ABOUT THIS TASK
Output all entries exactly as they appear and skip the pictures.

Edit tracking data
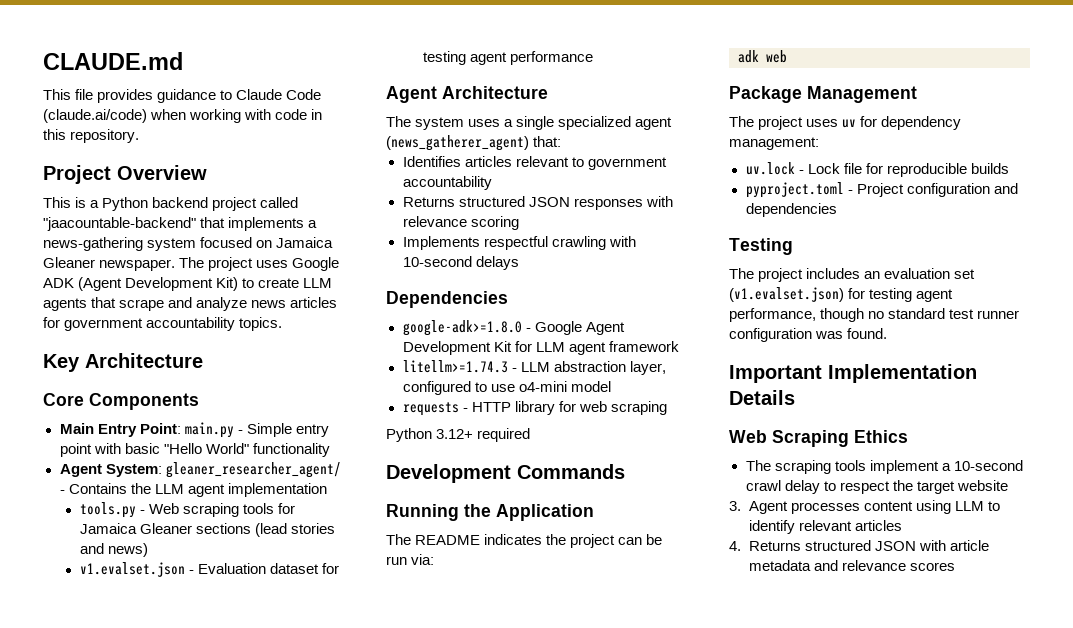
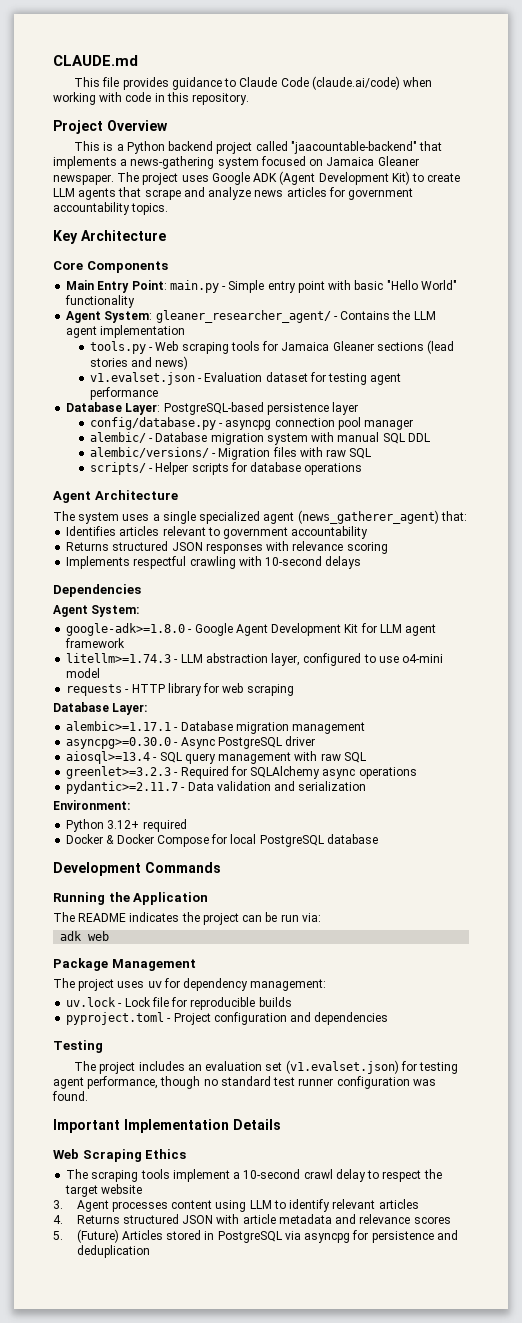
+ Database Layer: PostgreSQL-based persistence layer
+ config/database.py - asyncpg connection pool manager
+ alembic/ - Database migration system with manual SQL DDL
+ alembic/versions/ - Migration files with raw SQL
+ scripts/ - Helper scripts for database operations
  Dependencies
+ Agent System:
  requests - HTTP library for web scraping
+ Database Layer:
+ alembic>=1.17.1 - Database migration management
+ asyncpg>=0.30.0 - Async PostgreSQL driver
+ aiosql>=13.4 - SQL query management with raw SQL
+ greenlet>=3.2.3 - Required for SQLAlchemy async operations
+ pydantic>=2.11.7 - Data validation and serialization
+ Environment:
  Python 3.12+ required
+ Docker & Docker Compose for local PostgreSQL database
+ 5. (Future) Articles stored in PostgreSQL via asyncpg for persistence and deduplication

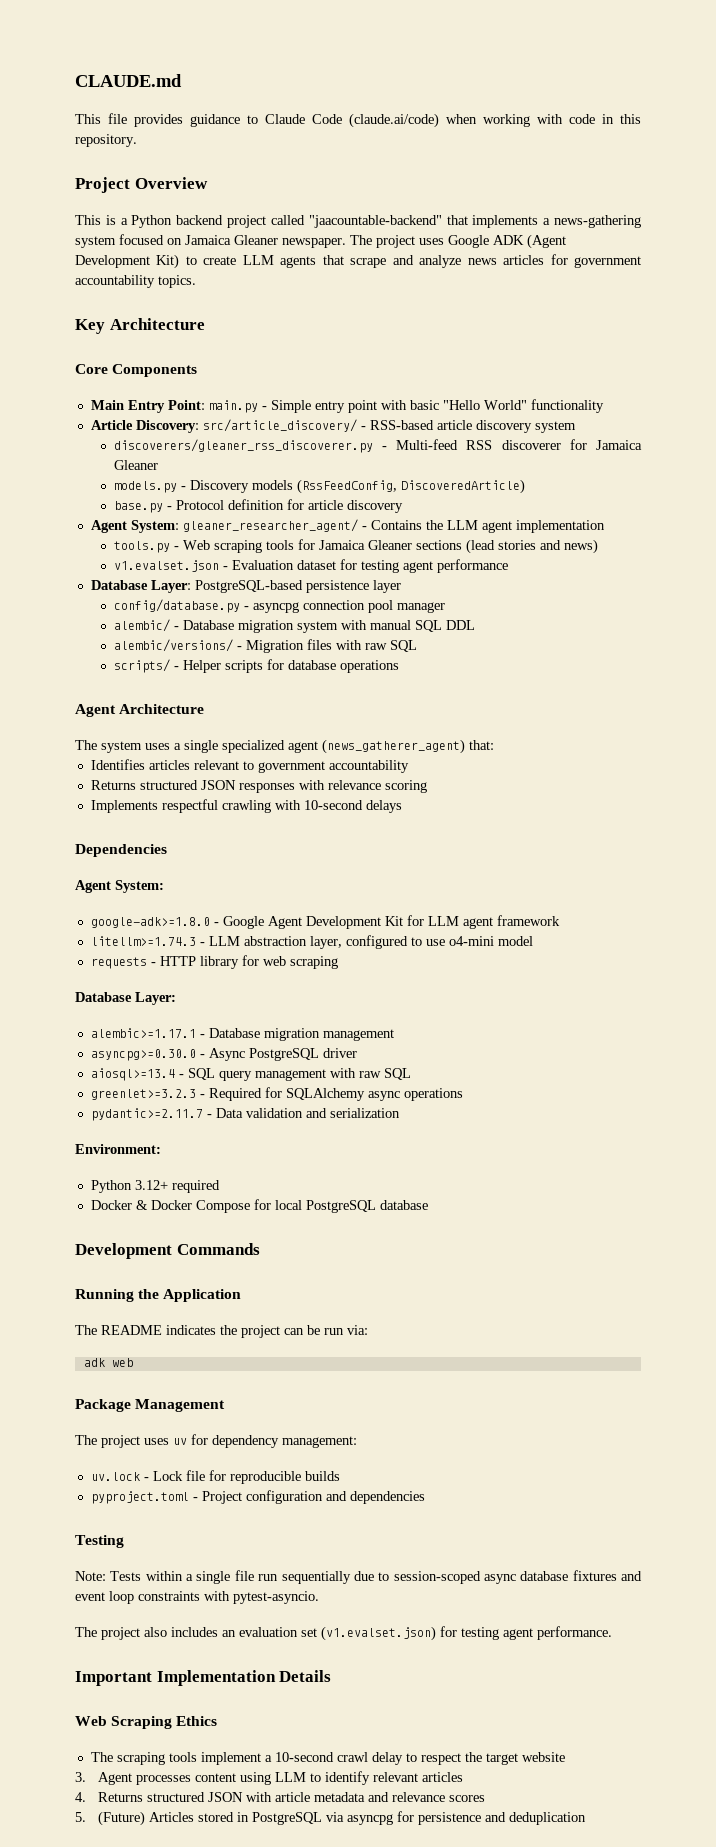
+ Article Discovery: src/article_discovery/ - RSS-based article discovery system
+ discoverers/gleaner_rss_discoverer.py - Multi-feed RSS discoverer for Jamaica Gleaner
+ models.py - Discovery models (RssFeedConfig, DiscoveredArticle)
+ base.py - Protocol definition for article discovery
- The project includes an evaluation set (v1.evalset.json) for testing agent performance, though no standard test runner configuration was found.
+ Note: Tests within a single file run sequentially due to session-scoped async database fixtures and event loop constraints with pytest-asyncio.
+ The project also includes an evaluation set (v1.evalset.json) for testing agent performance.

WRITTEN RESPONSE
+ Database Layer: PostgreSQL-based persistence layer
+ config/database.py - asyncpg connection pool manager
+ alembic/ - Database migration system with manual SQL DDL
+ alembic/versions/ - Migration files with raw SQL
+ scripts/ - Helper scripts for database operations
  Dependencies
+ Agent System:
  requests - HTTP library for web scraping
+ Database Layer:
+ alembic>=1.17.1 - Database migration management
+ asyncpg>=0.30.0 - Async PostgreSQL driver
+ aiosql>=13.4 - SQL query management with raw SQL
+ greenlet>=3.2.3 - Required for SQLAlchemy async operations
+ pydantic>=2.11.7 - Data validation and serialization
+ Environment:
  Python 3.12+ required
+ Docker & Docker Compose for local PostgreSQL database
+ 5. (Future) Articles stored in PostgreSQL via asyncpg for persistence and deduplication

+ Article Discovery: src/article_discovery/ - RSS-based article discovery system
+ discoverers/gleaner_rss_discoverer.py - Multi-feed RSS discoverer for Jamaica Gleaner
+ models.py - Discovery models (RssFeedConfig, DiscoveredArticle)
+ base.py - Protocol definition for article discovery
- The project includes an evaluation set (v1.evalset.json) for testing agent performance, though no standard test runner configuration was found.
+ Note: Tests within a single file run sequentially due to session-scoped async database fixtures and event loop constraints with pytest-asyncio.
+ The project also includes an evaluation set (v1.evalset.json) for testing agent performance.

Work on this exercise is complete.